Rho antagonists (Cethrin is the commercial form currently available) are specific inhibitors of Rho, a signaling molecule for myelin and extracellular matrix inhibitors of regeneration. This compound is directly applied to the dura at the time of surgery after injury. In our systematic review we identified nine preclinical studies that examined the effect of Rho antagonists in the setting of SCI [12, 20, 24, 26, 38, 46, 57, 58, 63]. These investigations made use of a combination of mouse and rat models consisting of dorsal hemisection, impactor injury, transection, and hemisection (Table 2). Outcome measures in these studies can be classified into nonbehavioral (histologic, biochemical, and physiological) and behavioral (locomotor function as measured by the BBB test). In addition, a number of studies compared immediate treatment (within minutes of SCI) or delayed treatment (usually weeks after SCI). Dubreuil et al. [24] provided fundamental proof that endogenous cells within a damaged spinal cord are able to take up and retain the rho antagonist C3 transferase (termed Cethrin in human clinical trials). The outcome of other nonbehavioral investigations can be broadly summarized into those that demonstrate a change in the amount of damaged tissue and those that demonstrate increased sprouting of cell populations and those that affect axonal growth. Five of nine studies report directly on the extent of damaged tissue, each showing reduced spinal cord lesion after induced trauma [26, 38, 57, 58, 63]. Yamagishi et al. further classified the change as reducing microtubule and neurofilament breakdown suggesting delayed Wallerian degeneration in treated animals [63]. Most recently, Lord-Fontaine et al. [38] showed reduced lesion extent combined with increased spared white matter tracts. Three studies comment on neuronal sprouting: Nishio et al. [46] report sprouting of corticospinal neurons with immediate application of Fasudil (another form of a Rho kinase inhibitor) but not delayed treatment. Similarly, Tanaka et al. [58] report that three different Rho kinase inhibitors (Y-27632, HA-1077, and GST-ΔNLS-p21-PTD-myc protein) led to substantial sprouting. Fournier et al. [26] report that C3 transferase has no effect on sprouting. Lastly, there were two studies that demonstrate axonal regeneration [12, 20] and a single study that showed no effect on regeneration of injured axons [26].

Table 2
A summary of preclinical animal literature studying the effect of Rho antagonists in spinal cord injury

Seven of nine studies reported on behavioral outcomes. The results are mixed with the majority of research groups reporting improved locomotor ability with treatment of Rho kinase inhibitors. Of the negative results, C3-transferase was associated with three severely emaciated rats with a poor behavioral response [57] and low-dose Y27632 was associated with worse neurologic recovery [12]. When given at high doses, Y27632 resulted in improved neurologic outcomes compared with controls [12]. This positive result was echoed by the majority of available studies with the following observations: (1) behavioral improvements tend to appear weeks after drug delivery [26, 38]; (2) immediate treatment results in improved outcomes but not delayed treatment [46]; and (3) improvements in behavioral outcomes occur with different Rho antagonists (C3 transferase, Y-27632, HA-1077, and GST-ΔNLS-p21-PTD-myc protein) [20, 58]. In summary, there is substantial evidence both in terms of nonbehavioral outcomes and behavioral outcomes for the use of Rho antagonists after SCI.

Question 3

Surgical decompression after SCI is founded on a solid basis of animal studies demonstrating improved neurologic outcomes with early decompression. Not surprisingly, human clinical trials, and the complexity of caring for acutely injured patients, have been less convincing. We systematically identified 19 preclinical studies and 22 clinical studies that address the question of early surgical decompression after SCI. (Supplemental materials are available with the online version of CORR.) The timing of decompression in animal models ranges from minutes through the 24-hour mark with earlier decompression usually associated with greater neurologic improvement. The definition of early surgery in the clinical context is open to interpretation, but most spinal surgeons would agree that early surgery is that which is undertaken within 24 hours. In the paragraphs that follow, we review the evidence available for both preclinical and clinical studies.

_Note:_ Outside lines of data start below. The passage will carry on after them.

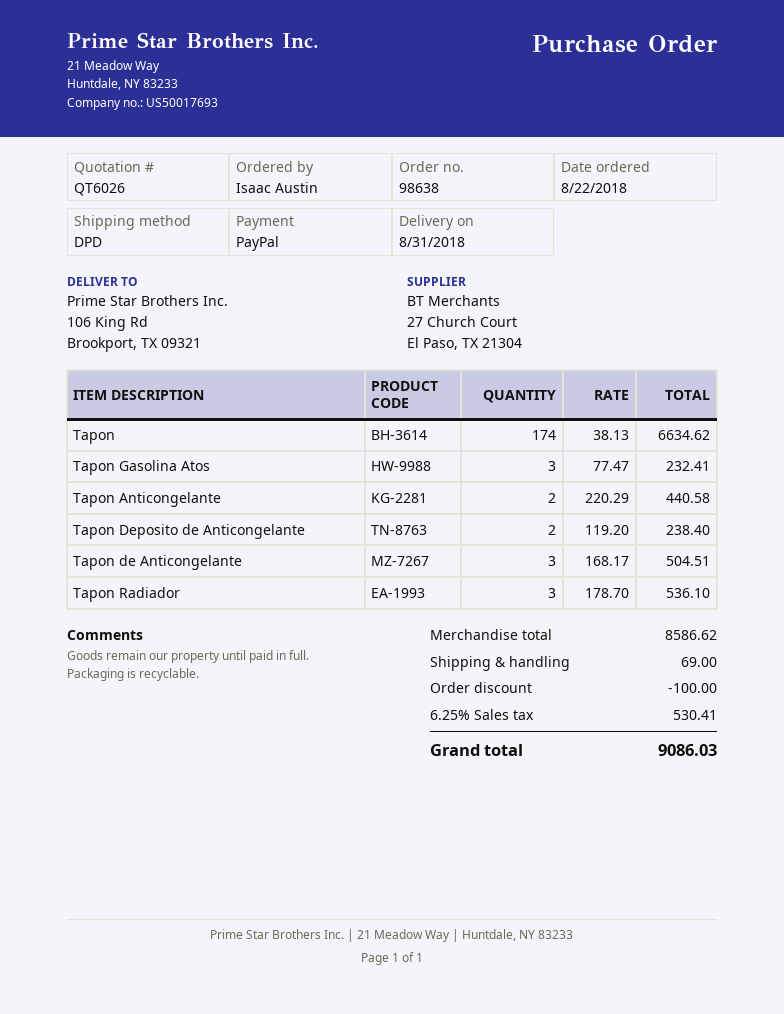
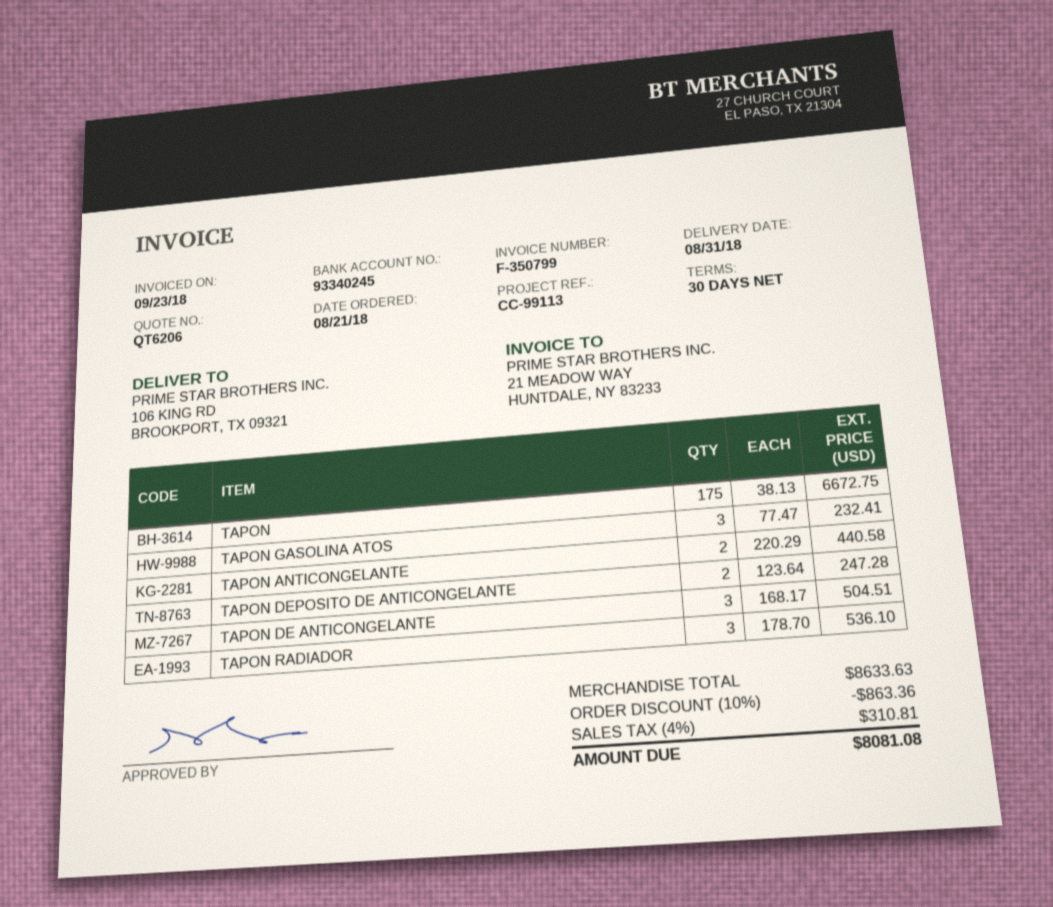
quote number: QT6026 -> QT6206
order date: 2018-08-22 -> 2018-08-21
Tapon: 174 x 38.13 = 6634.62 -> 175 x 38.13 = 6672.75
Tapon Deposito de Anticongelante: 2 x 119.20 = 238.40 -> 2 x 123.64 = 247.28
subtotal: 8586.62 -> 8633.63
discount: 100.00 -> 863.36
shipping: 69.00 -> none
tax: 6.25% = 530.41 -> 4% = 310.81
total: 9086.03 -> 8081.08

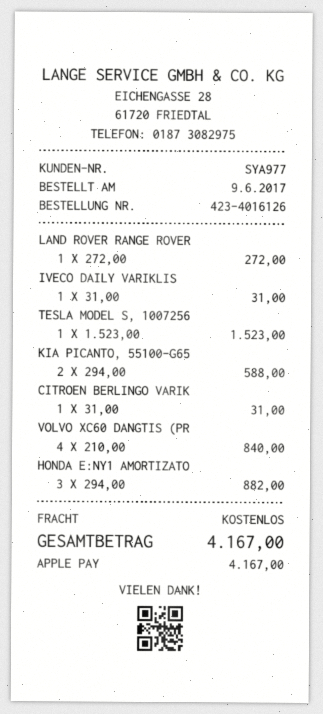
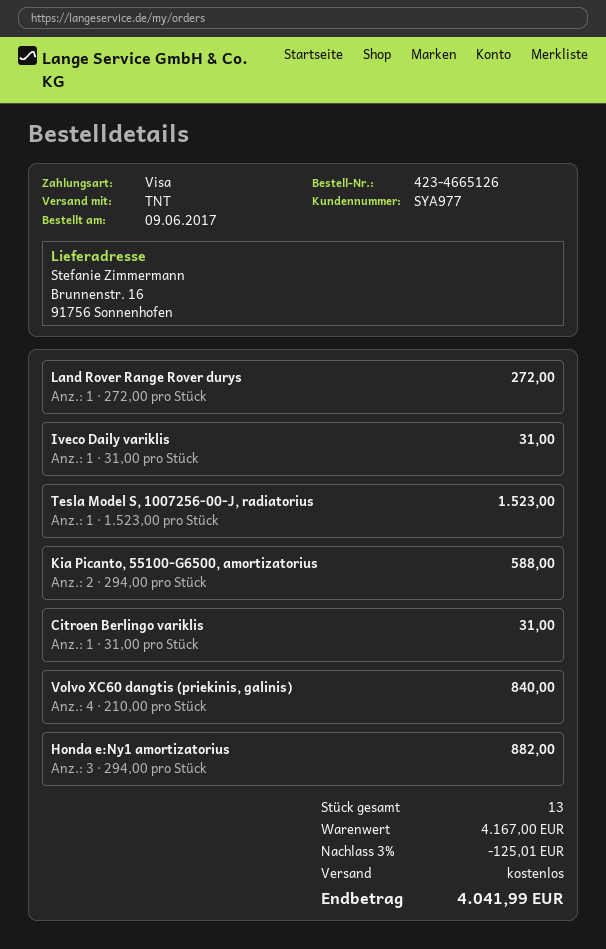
order number: 423-4016126 -> 423-4665126
payment method: Apple Pay -> Visa
discount: none -> 3% = 125.01
total: 4167.00 -> 4041.99

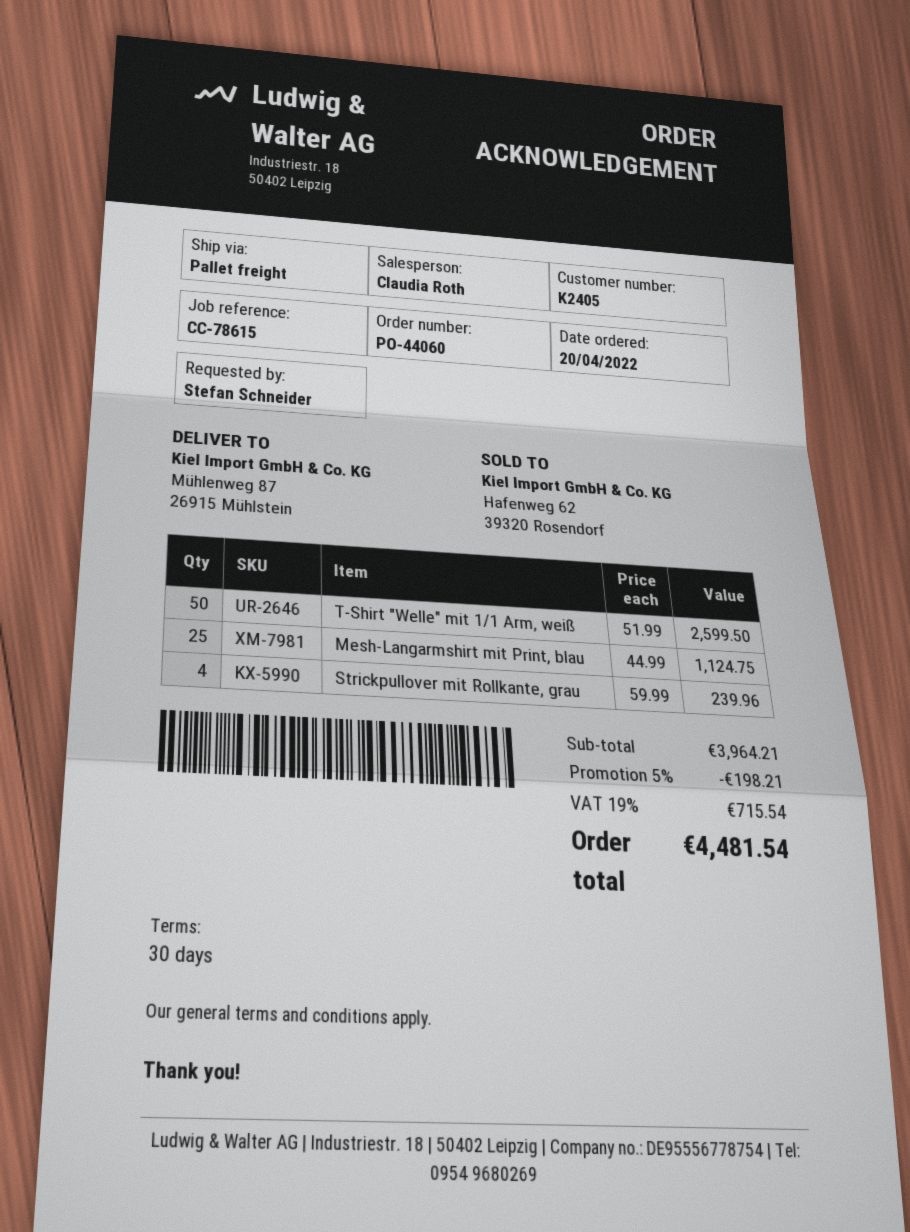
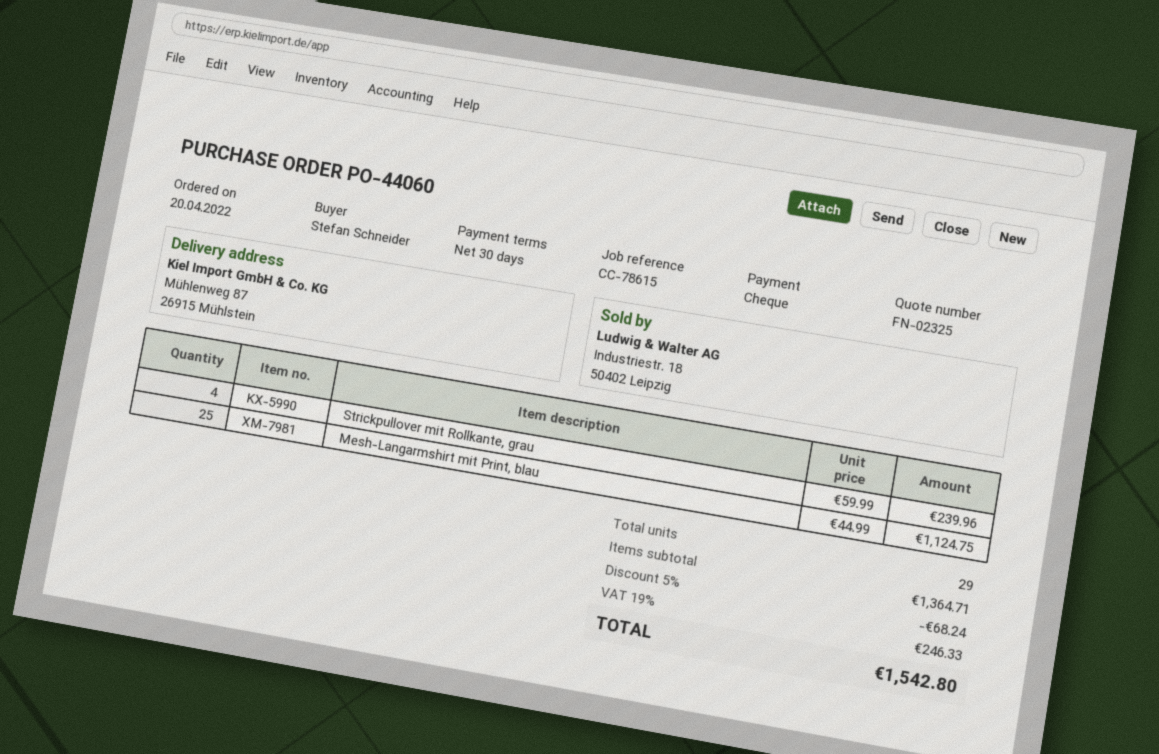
T-Shirt "Welle" mit 1/1 Arm, weiß: 50 x 51.99 = 2599.50 -> none
subtotal: 3964.21 -> 1364.71
discount: 5% = 198.21 -> 5% = 68.24
tax: 19% = 715.54 -> 19% = 246.33
total: 4481.54 -> 1542.80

The majority of preclinical animal models stated that either the degree of compression (for example, the amount of weight applied during a compression study) or the length of time the spinal cord was compressed directly correlated to the degree of recovery. Keeping in mind that these are animal experiments conducted under ideal circumstances, we review the preclinical literature with regard to the timing of decompression after traumatic SCI in the following three domains: (1) histopathologic correlation between the injury model and the damage caused to the spinal tissue; (2) animal models that did not show a functional benefit of early decompression; and (3) animal models that showed a functional benefit of early decompression.

Histopathologic Correlation

Three studies examined either the electrophysiological or histologic consequences of spinal cord compression with a fixed duration of time [4, 6, 34]. The collective results of these early investigations into SCI suggest direct pressure to the spinal cord, likely resulting in direct damage to the neural cell membranes, combined with hypotension and resultant ischemia result in a loss of neurologic function. Animals that showed recovery after injury demonstrated either a normal microscopic examination of the spinal cord or evidence of central gray necrosis, peripheral demyelinization, or laceration. Animals that failed to recover showed more pronounced evidence of damage to the neuroanatomic circuits of the spinal cord at the level of the anterior horn cells or laceration of either the gray or white matter.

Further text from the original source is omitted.